I was interested to learn that the theme for World Quality Day 2020 is “Creating Customer Value” or, in our case, client value. There are many management tools to help companies create or enhance this. However, in order to really understand your clients’ needs, you have to understand your service from their point of view. You have to walk in their shoes. But what if you are not the same shoe size?  Can you ever really have an understanding of the same experience?

In order to answer that, you have to look at what underpins client value. It is the client, not the company that defines what value means. You need to look beyond what matters to you and your business and see what matters to your client. Of course, what matters today may not be the same as what mattered last year. You don’t have to be the same shoe size, but you do need to be familiar with the same journey, to understand what it feels like to walk the same path.

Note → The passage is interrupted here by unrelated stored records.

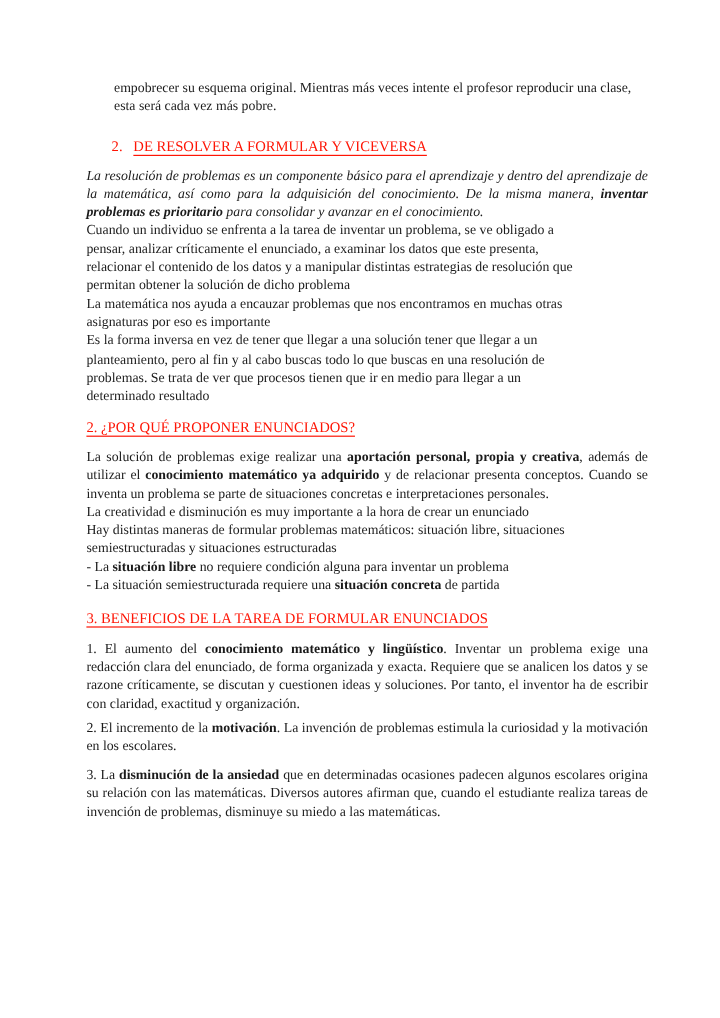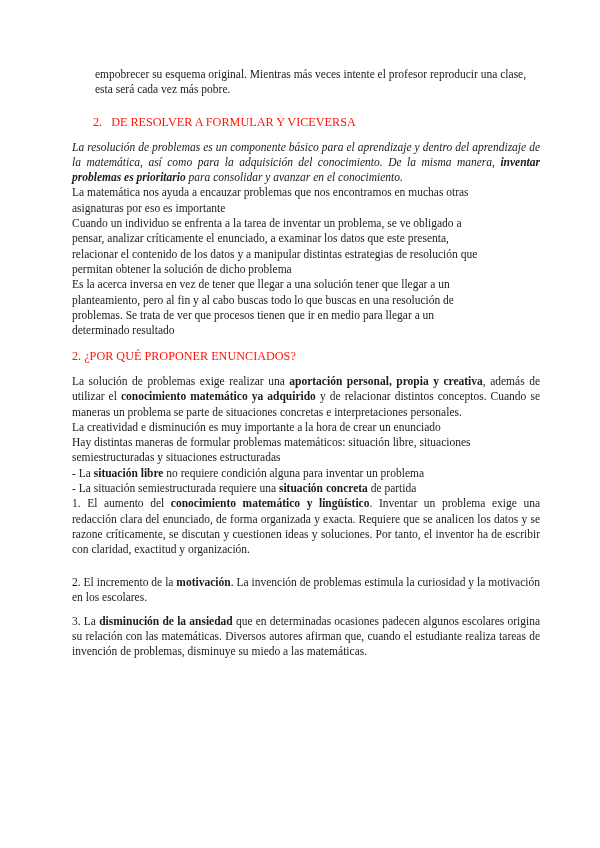--- a/index.html
+++ b/index.html
@@ -33,6 +33,7 @@
     font-weight:normal;
   }
   .u{
+    text-decoration:underline;
     text-decoration-thickness:1px;
     text-underline-offset:2.5px;
   }

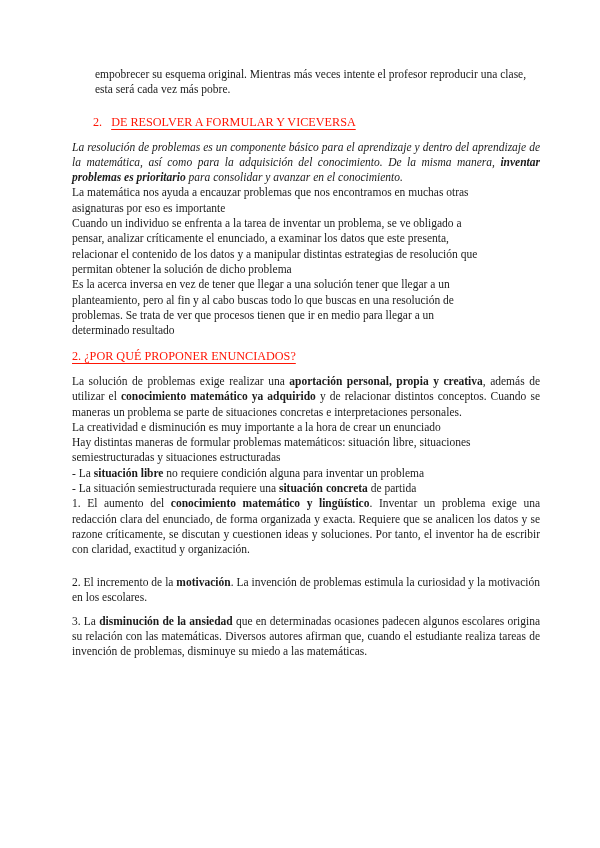--- a/index.html
+++ b/index.html
@@ -59,13 +59,13 @@
     <p class="just s1p1"><span>La resolución de problemas es un componente básico para el aprendizaje y dentro del aprendizaje de la matemática, así como para la adquisición del conocimiento. De la misma manera, </span><span class="b">inventar problemas es prioritario</span><span> para consolidar y avanzar en el conocimiento.</span></p>
 
 
-    <p class="left pre">La matemática nos ayuda a encauzar problemas que nos encontramos en muchas otras
-asignaturas por eso es importante</p>
-
     <p class="left pre">Cuando un individuo se enfrenta a la tarea de inventar un problema, se ve obligado a
 pensar, analizar críticamente el enunciado, a examinar los datos que este presenta,
 relacionar el contenido de los datos y a manipular distintas estrategias de resolución que
 permitan obtener la solución de dicho problema</p>
+
+    <p class="left pre">La matemática nos ayuda a encauzar problemas que nos encontramos en muchas otras
+asignaturas por eso es importante</p>
 
     <p class="left pre">Es la acerca inversa en vez de tener que llegar a una solución tener que llegar a un
 planteamiento, pero al fin y al cabo buscas todo lo que buscas en una resolución de

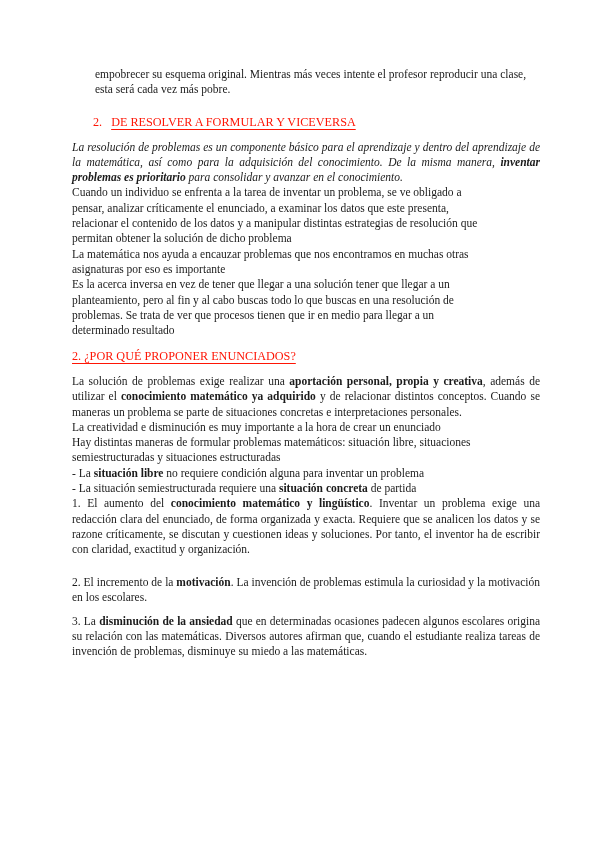--- a/index.html
+++ b/index.html
@@ -67,7 +67,7 @@
     <p class="left pre">La matemática nos ayuda a encauzar problemas que nos encontramos en muchas otras
 asignaturas por eso es importante</p>
 
-    <p class="left pre">Es la acerca inversa en vez de tener que llegar a una solución tener que llegar a un
+    <p class="left pre">Es la forma inversa en vez de tener que llegar a una solución tener que llegar a un
 planteamiento, pero al fin y al cabo buscas todo lo que buscas en una resolución de
 problemas. Se trata de ver que procesos tienen que ir en medio para llegar a un
 determinado resultado</p>

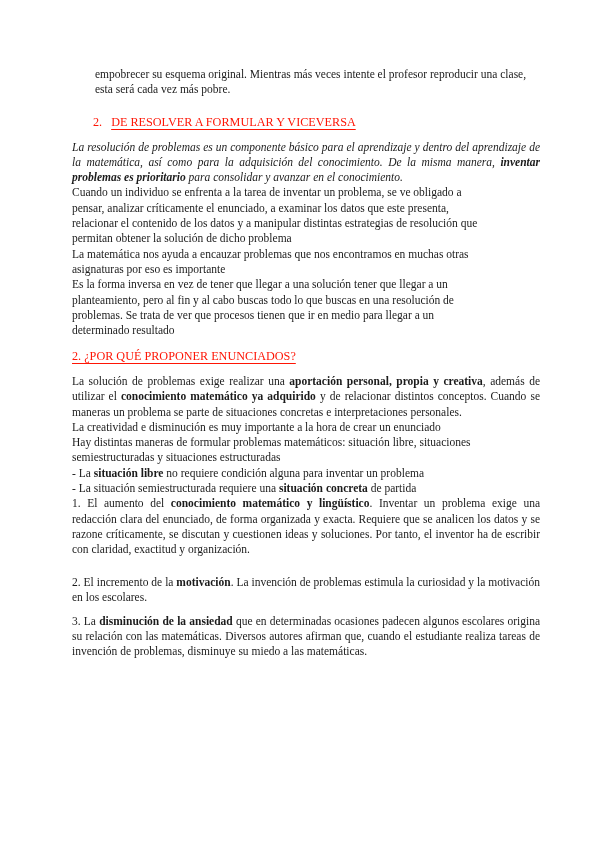--- a/index.html
+++ b/index.html
@@ -74,7 +74,7 @@
 
     <p class="heading h2"><span class="u">2. ¿POR QUÉ PROPONER ENUNCIADOS?</span></p>
 
-    <p class="just"><span>La solución de problemas exige realizar una </span><span class="b">aportación personal, propia y creativa</span><span>, además de utilizar el </span><span class="b">conocimiento matemático ya adquirido</span><span> y de relacionar distintos conceptos. Cuando se maneras un problema se parte de situaciones concretas e interpretaciones personales.</span></p>
+    <p class="just"><span>La solución de problemas exige realizar una </span><span class="b">aportación personal, propia y creativa</span><span>, además de utilizar el </span><span class="b">conocimiento matemático ya adquirido</span><span> y de relacionar presenta conceptos. Cuando se inventa un problema se parte de situaciones concretas e interpretaciones personales.</span></p>
 
     <p class="left">La creatividad e disminución es muy importante a la hora de crear un enunciado</p>
 

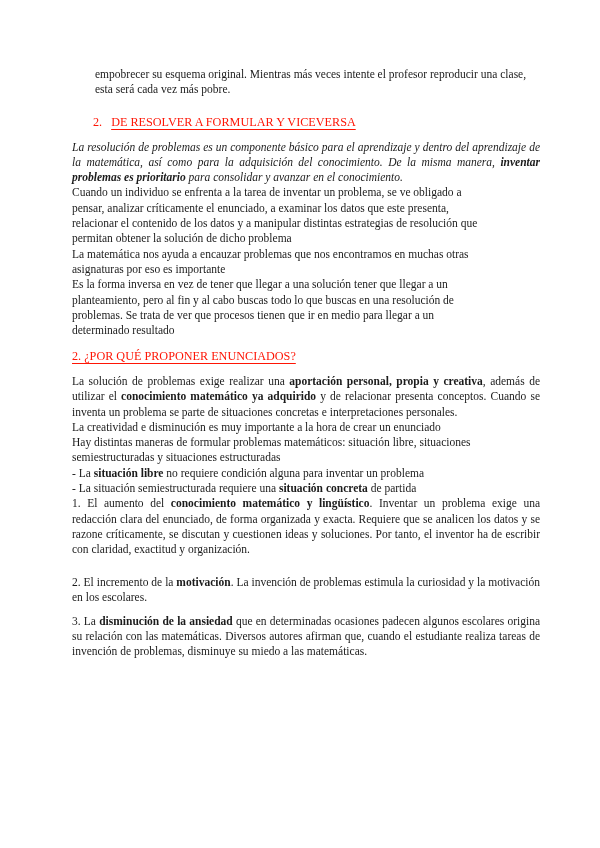--- a/index.html
+++ b/index.html
@@ -86,6 +86,7 @@
     <p class="left"><span>- La situación semiestructurada requiere una </span><span class="b">situación concreta</span><span> de partida</span></p>
 
 
+    <p class="heading h3"><span class="u">3. BENEFICIOS DE LA TAREA DE FORMULAR ENUNCIADOS</span></p>
 
     <p class="just"><span>1. El aumento del </span><span class="b">conocimiento matemático y lingüístico</span><span>. Inventar un problema exige una redacción clara del enunciado, de forma organizada y exacta. Requiere que se analicen los datos y se razone críticamente, se discutan y cuestionen ideas y soluciones. Por tanto, el inventor ha de escribir con claridad, exactitud y organización.</span></p>
 

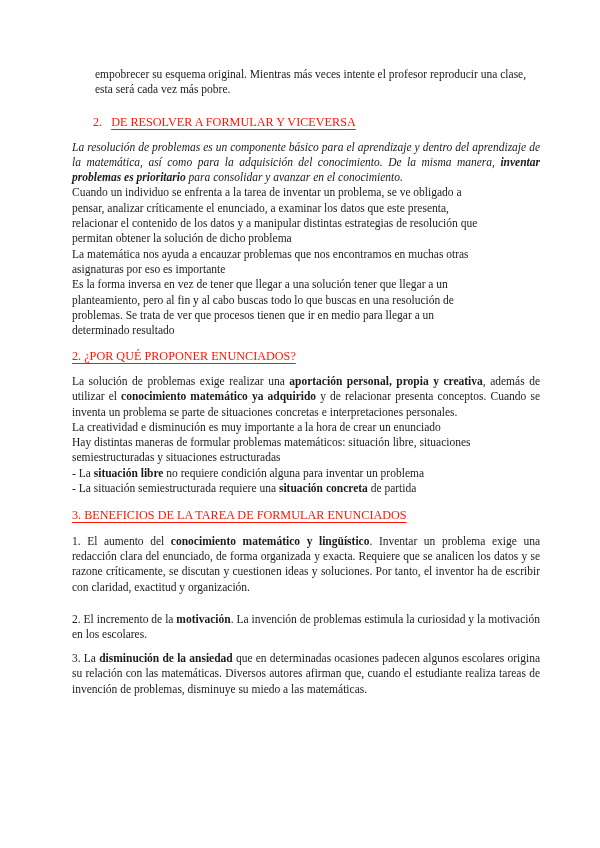--- a/index.html
+++ b/index.html
@@ -42,7 +42,7 @@
   .s1p1{margin-top:9px;font-style:italic;}
   .h2{margin-top:9.5px;margin-bottom:9px;}
   .h3{margin-top:10.5px;margin-bottom:10px;}
-  .ben2{margin-top:17px;}
+  .ben2{margin-top:5px;}
   .ben3{margin-top:8.5px;}
 </style>
 </head>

In taking a step further (in your shoes or theirs) you can find ways to creatively enhance client value through avenues that will establish strong relationships both now and in the future that are based on respect and understanding. Even in times of crisis, arguably more so as pressure on clients’ budgets mount,  we need to look at what clients want/need and what we can do to enhance the quality and delivery of our service to maintain strong client relationships.

By continuing to listen to what our clients tell us, we can quickly see areas where we can improve. Business survival then becomes more about how we face the future together.